Saturday, January 19, 2019

Week 2 Reading Notes: Jataka Anthology

There are some great stories in here, but I know the one I want to work with is this one: The Foolish, Timid Rabbit. Story source: Jataka Tales by Ellen C. Babbitt. It's a chain tale, and I did my project last semester on chain tales (Chain Tale Anthology: One Thing Leads to Another). I won't be writing chain tales for my project this semester (although I did think about it...); instead, it will be Hanuman this semester. But I can start out with one last chain tale based on this jataka story.

I like the idea that in this version of the story, the monkeys apparently scare the poor rabbit on purpose (in the traditional jataka, it is just a ripe vilva fruit that falls on his head). This would make such a great fake-news story too, so maybe I will find a way to include it in my project. The animals included in the sequence here are: rabbit-deer-fox-elephant-lion, and I've read versions that contain even longer lists of animals than that. Of course it would work with humans too. And instead of running, they would be retweeting ha ha.

Just for my own reference here, I'll include this link to the versions of the story I've found elsewhere: ATU 20C. Animals Flee in Fear of the End of the World (TMI Z43: it's one of the stories that used to have a Z chain-tale classification in the old TMI but which has been moved to the animal folktales classification instead in the ATU). Of course a HUGE difference with the jataka version is that unlike the fox who eats the animals up, this lion educates them instead!
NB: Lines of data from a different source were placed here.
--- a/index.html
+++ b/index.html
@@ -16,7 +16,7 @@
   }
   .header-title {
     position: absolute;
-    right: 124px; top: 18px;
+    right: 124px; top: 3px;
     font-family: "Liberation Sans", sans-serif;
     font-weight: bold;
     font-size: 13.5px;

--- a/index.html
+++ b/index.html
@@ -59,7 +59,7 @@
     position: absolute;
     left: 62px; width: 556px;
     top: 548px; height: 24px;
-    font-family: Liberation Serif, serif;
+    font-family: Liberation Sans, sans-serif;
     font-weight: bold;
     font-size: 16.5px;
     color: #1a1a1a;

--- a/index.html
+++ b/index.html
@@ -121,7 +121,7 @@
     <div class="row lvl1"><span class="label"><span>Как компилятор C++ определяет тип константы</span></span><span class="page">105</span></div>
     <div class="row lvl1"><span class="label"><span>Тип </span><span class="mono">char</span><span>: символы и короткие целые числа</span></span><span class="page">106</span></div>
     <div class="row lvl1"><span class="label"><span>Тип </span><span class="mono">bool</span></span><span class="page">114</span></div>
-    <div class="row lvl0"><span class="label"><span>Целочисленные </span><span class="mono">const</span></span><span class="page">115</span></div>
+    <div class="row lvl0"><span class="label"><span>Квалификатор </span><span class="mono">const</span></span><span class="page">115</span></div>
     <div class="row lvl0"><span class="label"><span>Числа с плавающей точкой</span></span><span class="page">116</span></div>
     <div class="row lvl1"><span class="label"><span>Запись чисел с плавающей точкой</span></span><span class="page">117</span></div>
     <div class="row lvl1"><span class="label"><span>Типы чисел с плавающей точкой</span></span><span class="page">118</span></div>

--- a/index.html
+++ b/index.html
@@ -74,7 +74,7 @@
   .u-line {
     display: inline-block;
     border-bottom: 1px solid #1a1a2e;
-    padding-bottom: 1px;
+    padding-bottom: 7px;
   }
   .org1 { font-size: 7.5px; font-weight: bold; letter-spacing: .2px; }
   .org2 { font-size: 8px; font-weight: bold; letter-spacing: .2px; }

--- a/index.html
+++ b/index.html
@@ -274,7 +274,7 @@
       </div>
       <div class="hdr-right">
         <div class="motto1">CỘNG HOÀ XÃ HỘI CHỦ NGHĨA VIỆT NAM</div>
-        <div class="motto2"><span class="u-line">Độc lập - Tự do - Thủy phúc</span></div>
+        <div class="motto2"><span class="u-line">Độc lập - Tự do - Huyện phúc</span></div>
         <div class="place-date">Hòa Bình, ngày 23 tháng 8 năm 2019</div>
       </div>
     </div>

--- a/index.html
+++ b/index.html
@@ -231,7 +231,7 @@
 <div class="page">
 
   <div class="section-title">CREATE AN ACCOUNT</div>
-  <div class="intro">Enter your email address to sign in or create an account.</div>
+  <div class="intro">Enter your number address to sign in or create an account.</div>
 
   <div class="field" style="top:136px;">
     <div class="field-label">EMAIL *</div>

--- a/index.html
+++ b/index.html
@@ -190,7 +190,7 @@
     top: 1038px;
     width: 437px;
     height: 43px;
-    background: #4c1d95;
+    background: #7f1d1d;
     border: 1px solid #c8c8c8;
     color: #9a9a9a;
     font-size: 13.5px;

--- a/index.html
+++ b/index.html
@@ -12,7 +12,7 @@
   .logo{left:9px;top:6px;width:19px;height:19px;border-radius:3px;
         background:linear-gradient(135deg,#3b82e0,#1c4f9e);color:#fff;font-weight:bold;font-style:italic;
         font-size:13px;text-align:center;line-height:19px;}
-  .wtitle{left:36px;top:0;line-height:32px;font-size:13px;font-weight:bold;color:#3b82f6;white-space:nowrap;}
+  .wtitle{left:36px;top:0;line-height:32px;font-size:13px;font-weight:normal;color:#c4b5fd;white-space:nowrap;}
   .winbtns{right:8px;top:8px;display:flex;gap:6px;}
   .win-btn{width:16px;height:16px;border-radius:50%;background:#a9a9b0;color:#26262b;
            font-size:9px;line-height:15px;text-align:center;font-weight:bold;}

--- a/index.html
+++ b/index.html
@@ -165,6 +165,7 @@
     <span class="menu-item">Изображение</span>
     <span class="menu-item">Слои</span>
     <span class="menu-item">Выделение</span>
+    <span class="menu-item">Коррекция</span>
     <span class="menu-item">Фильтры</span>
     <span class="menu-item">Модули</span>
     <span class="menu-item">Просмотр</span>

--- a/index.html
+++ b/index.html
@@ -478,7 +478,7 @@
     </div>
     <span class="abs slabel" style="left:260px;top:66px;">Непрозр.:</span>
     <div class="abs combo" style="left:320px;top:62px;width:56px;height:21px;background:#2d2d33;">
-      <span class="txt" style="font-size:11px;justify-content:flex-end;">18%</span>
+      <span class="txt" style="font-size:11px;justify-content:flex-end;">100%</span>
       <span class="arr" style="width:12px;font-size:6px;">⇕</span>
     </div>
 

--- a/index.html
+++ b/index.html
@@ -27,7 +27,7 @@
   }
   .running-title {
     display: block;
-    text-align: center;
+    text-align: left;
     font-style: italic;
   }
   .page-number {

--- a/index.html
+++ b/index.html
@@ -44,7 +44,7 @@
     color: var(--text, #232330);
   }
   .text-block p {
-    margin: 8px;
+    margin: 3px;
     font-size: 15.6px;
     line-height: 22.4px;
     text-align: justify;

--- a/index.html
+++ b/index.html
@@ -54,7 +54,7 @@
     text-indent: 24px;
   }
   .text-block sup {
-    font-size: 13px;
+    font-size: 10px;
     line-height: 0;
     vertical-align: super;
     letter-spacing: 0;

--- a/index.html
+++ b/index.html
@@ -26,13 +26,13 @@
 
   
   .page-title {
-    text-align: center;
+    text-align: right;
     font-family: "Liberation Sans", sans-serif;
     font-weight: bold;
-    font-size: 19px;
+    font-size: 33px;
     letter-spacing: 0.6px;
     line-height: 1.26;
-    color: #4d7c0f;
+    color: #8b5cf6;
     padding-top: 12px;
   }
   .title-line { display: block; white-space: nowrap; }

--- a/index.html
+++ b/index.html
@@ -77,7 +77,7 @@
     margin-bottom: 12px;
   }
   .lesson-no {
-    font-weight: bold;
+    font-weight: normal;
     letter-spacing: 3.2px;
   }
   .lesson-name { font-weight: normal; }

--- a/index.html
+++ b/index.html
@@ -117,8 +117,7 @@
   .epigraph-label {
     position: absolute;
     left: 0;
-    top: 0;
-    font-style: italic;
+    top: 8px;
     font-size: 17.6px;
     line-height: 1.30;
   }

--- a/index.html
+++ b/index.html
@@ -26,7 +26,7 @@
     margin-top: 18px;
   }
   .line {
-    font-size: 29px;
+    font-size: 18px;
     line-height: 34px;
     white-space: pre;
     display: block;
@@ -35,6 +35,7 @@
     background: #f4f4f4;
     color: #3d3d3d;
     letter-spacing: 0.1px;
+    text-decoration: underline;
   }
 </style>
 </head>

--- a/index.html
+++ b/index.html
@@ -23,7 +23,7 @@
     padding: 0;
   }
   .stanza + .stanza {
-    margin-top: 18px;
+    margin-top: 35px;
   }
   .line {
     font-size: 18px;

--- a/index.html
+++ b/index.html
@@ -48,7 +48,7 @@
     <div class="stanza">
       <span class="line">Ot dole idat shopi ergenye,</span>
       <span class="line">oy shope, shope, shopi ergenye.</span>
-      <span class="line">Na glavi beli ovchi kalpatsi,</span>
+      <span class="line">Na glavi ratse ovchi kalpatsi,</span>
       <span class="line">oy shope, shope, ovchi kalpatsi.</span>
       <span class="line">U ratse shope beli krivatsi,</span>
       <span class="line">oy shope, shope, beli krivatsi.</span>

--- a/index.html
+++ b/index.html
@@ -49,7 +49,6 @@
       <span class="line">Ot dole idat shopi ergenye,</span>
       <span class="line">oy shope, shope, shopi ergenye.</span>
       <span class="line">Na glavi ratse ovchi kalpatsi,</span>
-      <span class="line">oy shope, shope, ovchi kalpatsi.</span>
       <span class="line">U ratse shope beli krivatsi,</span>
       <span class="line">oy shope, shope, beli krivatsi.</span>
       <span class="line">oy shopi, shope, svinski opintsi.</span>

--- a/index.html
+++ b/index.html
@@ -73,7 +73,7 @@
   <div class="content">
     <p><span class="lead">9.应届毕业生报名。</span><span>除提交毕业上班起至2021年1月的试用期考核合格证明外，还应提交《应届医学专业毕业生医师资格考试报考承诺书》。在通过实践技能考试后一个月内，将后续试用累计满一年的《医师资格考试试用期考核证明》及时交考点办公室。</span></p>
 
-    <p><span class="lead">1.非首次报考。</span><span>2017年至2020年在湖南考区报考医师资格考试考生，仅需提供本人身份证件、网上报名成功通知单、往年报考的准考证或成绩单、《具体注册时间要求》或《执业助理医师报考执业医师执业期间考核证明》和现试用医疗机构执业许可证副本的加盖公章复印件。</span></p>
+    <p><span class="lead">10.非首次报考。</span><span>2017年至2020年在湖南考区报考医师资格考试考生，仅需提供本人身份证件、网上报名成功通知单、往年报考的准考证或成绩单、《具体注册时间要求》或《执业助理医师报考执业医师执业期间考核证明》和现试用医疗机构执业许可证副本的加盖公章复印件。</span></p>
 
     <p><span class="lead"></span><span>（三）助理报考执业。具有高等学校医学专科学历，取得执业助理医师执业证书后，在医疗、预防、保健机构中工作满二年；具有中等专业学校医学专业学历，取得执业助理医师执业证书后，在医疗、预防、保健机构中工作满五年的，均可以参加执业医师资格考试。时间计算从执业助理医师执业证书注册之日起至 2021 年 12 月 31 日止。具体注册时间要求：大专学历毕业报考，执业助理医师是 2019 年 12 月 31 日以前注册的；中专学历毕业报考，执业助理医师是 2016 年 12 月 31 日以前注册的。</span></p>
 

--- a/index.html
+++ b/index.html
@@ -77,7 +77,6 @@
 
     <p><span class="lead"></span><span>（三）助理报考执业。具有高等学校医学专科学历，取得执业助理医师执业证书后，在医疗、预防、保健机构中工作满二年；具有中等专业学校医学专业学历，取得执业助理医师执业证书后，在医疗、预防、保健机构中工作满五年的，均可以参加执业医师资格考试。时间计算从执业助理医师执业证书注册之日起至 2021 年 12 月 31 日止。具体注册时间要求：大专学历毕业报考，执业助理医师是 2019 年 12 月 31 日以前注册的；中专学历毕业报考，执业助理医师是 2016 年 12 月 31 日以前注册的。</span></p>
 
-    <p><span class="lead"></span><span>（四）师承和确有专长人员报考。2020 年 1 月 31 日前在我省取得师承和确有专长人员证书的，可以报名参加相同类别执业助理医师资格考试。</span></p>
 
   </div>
That could be another way to rewrite this jataka: instead of the wise lion at the end who enlightens the animals (Buddha's past life!), I could have a jackal eat them all (the jackal in India often plays the role of the European fox trickster). That would mean changing the animals, since rabbit-deer-fox-elephant-lion won't work as a chain if the jackal is going to eat them all; it would need to be something more like the chain of animals in Henny-Penny: Henny-penny, Cocky-locky, Ducky-daddles, Goosey-poosey, and Turkey-lurkey.

In the Indian context, that could be: rabbit, who then meets a squirrel, who then meets a monkey, then a peacock, and then they could all run into the jackal who eats them up one by one!

I also really like the illustration for this story, trying to show all the animals, even the big elephant, in a single image. Illustration by Ellsworth Young.